Edward Jessup (December 24, 1735 – February 3, 1816), together with his brother Ebenezer Jessup (July 1739 – 1818), was a large landowner in present-day New York State before the American Revolution, and later a soldier and political figure in Upper Canada, now the present-day Canadian province of Ontario, Canada.

==Early life==
Edward Jessup was born in Stamford, Fairfield County, Connecticut Colony, British North America, British Empire, on December 24, 1735, and moved with his family, to Dutchess County, New York, in 1744.

==French and Indian War==
In 1759, during the French and Indian War, Edward Jessup served as a Captain in the New York Militia under the leadership of British general Jeffery Amherst in the Lake Champlain region at the Battle of Ticonderoga. Following the war, in 1764, he moved with his brother, Ebenezer, to Albany County, New York, where they established a community, known as Jessup's Landing, on the Hudson River. Jessup was a recipient of a large land grant, from the British Crown, in the Adirondacks, around 500000 acre. In addition, in 1771, the Jessup brothers purchased 1,150,000 acres in Hamilton County, New York from the Mohawk people in the "Totten and Crossfield Purchase" for three pence an acre. The "Jessup River" and associated "Jessup River Wild Forest" in Hamilton County are named after the Jessup brothers.

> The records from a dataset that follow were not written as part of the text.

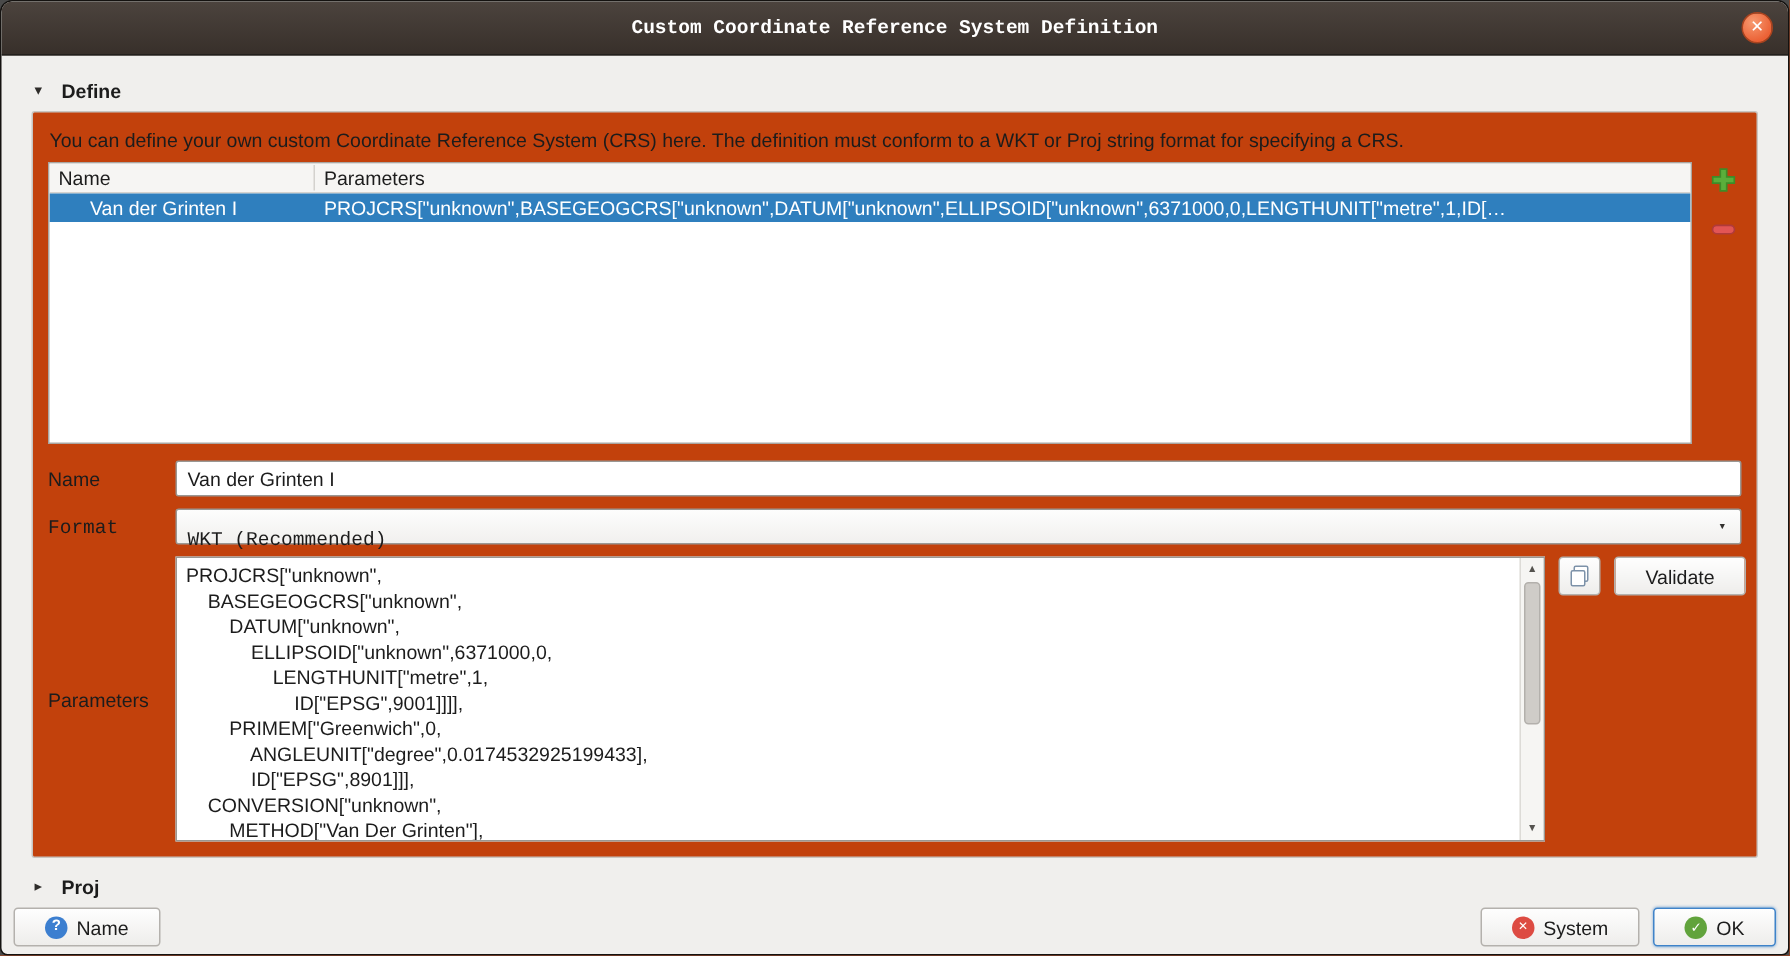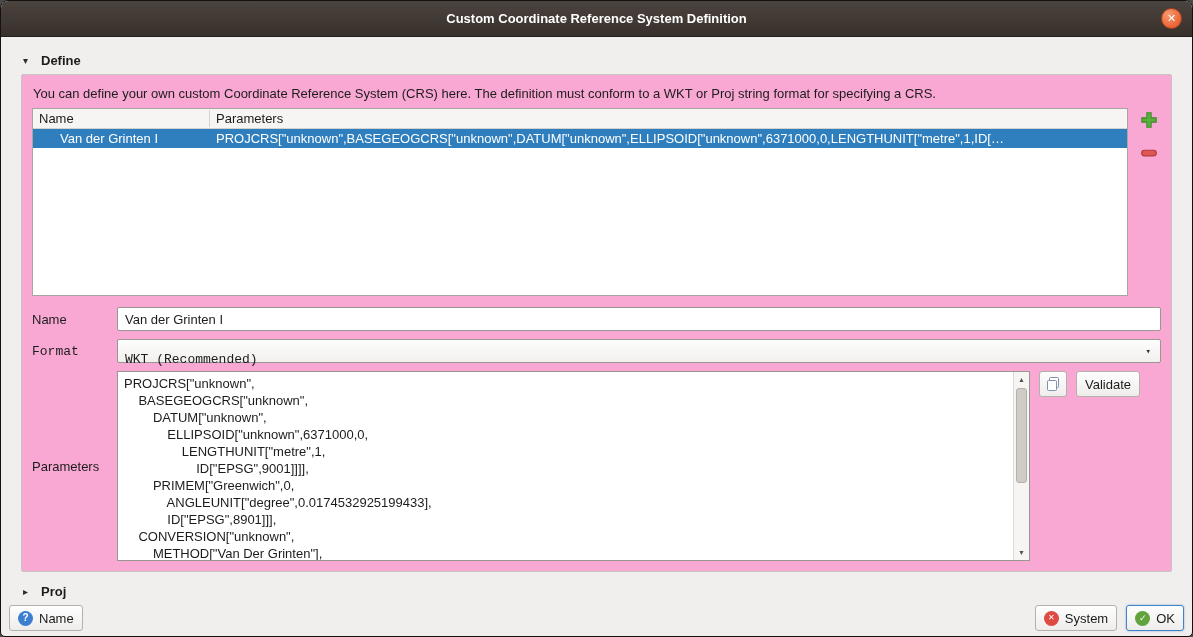--- a/index.html
+++ b/index.html
@@ -4,32 +4,32 @@
 <style>
   * { margin:0; padding:0; box-sizing:border-box; }
   html,body { width:1193px; height:637px; overflow:hidden; }
   body { font-family:"Liberation Sans","DejaVu Sans",sans-serif; font-size:13px; color:#1c1c1c; background:#4a4a4a; }
 
   .window { width:1193px; height:637px; background:#f0efed; border:1px solid #141210;
             border-radius:8px 8px 5px 5px; overflow:hidden; position:relative; }
 
   .titlebar { height:36px; background:linear-gradient(rgba(255,255,255,.07),rgba(0,0,0,.10)), var(--titlebar-bg,#3e352f);
               border-bottom:1px solid #23201d; display:flex; align-items:center; justify-content:center; position:relative; }
-  .titlebar .title { color:#fff; font-weight:bold; font-size:13px; }
+  .titlebar .title { color:#fff; font-weight:bold; font-size:13px;font-family:Liberation Mono, monospace; }
   .close-btn { position:absolute; top:7px; right:10px; width:21px; height:21px; border-radius:50%;
                border:1px solid #a8431f; background:radial-gradient(circle at 35% 30%, #f79a70, var(--close-orange,#eb6135) 72%);
                display:flex; align-items:center; justify-content:center; cursor:pointer; padding:0; }
   .close-x { color:#fff; font-size:11px; line-height:1; }
 
   .content { padding:10px 20px 0; }
 
   .group-header { display:flex; align-items:center; gap:7px; font-weight:bold; margin:6px 0 6px 2px; cursor:default; }
   .arrow { font-size:10px; color:#2e2c2a; width:11px; font-weight:normal; }
 
-  .frame { border:1px solid #c8c5c1; border-radius:2px; background:#f9a8d4; padding:10px; }
+  .frame { border:1px solid #c8c5c1; border-radius:2px; background:#c2410c; padding:10px; }
   .desc { margin:1px 1px 7px; }
 
   .table-area { display:flex; gap:9px; }
   .crs-table { flex:1; background:#fff; border:1px solid #a9a6a2; height:188px; display:flex; flex-direction:column; overflow:hidden; }
   .t-header { display:flex; background:#f6f5f3; border-bottom:1px solid #d4d2ce; flex:0 0 20px; align-items:center; }
   .t-h-cell { padding:1px 6px; white-space:nowrap; overflow:hidden; }
   .t-h-name { width:177px; flex:0 0 177px; border-right:1px solid #d4d2ce; }
   .t-row { display:flex; height:19px; align-items:center; }
   .t-row.selected { background:var(--selection-blue,#2f7fbe); color:#fff; }
   .t-c-name { flex:0 0 177px; padding:0 6px 0 27px; white-space:nowrap; overflow:hidden; }
@@ -57,21 +57,21 @@
                  font-family:inherit; font-size:13px; line-height:17px; padding:3px 6px; color:#1c1c1c; white-space:pre; }
   .v-scroll { width:16px; flex:0 0 16px; border-left:1px solid #dddbd7; background:#f6f5f3; display:flex; flex-direction:column; }
   .sb-btn { height:15px; flex:0 0 15px; display:flex; align-items:center; justify-content:center;
             font-size:7px; color:#55534f; cursor:pointer; }
   .sb-track { flex:1; position:relative; }
   .sb-thumb { position:absolute; left:2px; right:2px; top:1px; height:95px; background:#cfccc8;
               border:1px solid #b3b0ac; border-radius:3px; }
   .params-side { display:flex; gap:9px; margin-left:9px; align-self:flex-start; }
 
   .btn { height:26px; border:1px solid #b4b1ad; border-radius:3px; background:linear-gradient(#fefefe,#eeedeb);
-         padding:0 8px; font:inherit; color:#1c1c1c; display:inline-flex; align-items:center; gap:6px; cursor:pointer; }
+         padding:0 20px; font:inherit; color:#1c1c1c; display:inline-flex; align-items:center; gap:6px; cursor:pointer; }
   .icon-btn { width:28px; flex:0 0 28px; padding:0; justify-content:center; }
   .btn.focused { border-color:#3f83c9; box-shadow:0 0 2px rgba(63,131,201,.65); }
 
   .dot { width:15px; height:15px; flex:0 0 15px; border-radius:50%; display:inline-flex; align-items:center;
          justify-content:center; color:#fff; font-weight:bold; line-height:1; }
   .dot.help   { background:var(--help-blue,#3c7fd0); font-size:10px; }
   .dot.cancel { background:var(--cancel-red,#dd4b42); font-size:8px; }
   .dot.ok     { background:var(--ok-green,#61a33c); font-size:9px; }
 
   .test-header { margin-top:12px; }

== American Revolutionary War==
In 1776, with other loyalists from this area, they joined Sir John Johnson's regiment, later forming their own corps, known as the King's Loyal Americans. They fought with Lieutenant General John Burgoyne at Saratoga and both brothers were taken prisoner. They were paroled and allowed to return to Quebec. In 1781, Edward Jessup was named head of a new provincial regiment known as the Loyal Rangers, or Jessup's Rangers, which mainly maintained garrisons in southern Quebec and occasionally took part in raids into New York state.

== Life in Canada ==
After the war, Edward Jessup and his troops settled along the Saint Lawrence River; he himself settled in Augusta Township. He was appointed justice of the peace and a judge of the Court of Common Pleas. With his son, he founded the town of Prescott, Ontario.

==Family==
His son, Edward Jr., was elected to the 2nd Parliament of Upper Canada representing Grenville and became a lieutenant-colonel in the local militia. His grandson, Edward, was elected to the 11th Parliament of Upper Canada for Grenville.

==Later life and death==
Later in life, Edward Jessup suffered from the palsy and died, on February 3, 1816, in Prescott, Province of Upper Canada, British Canada, British Empire, now Prescott, Ontario, Canada, in 1816, aged 80.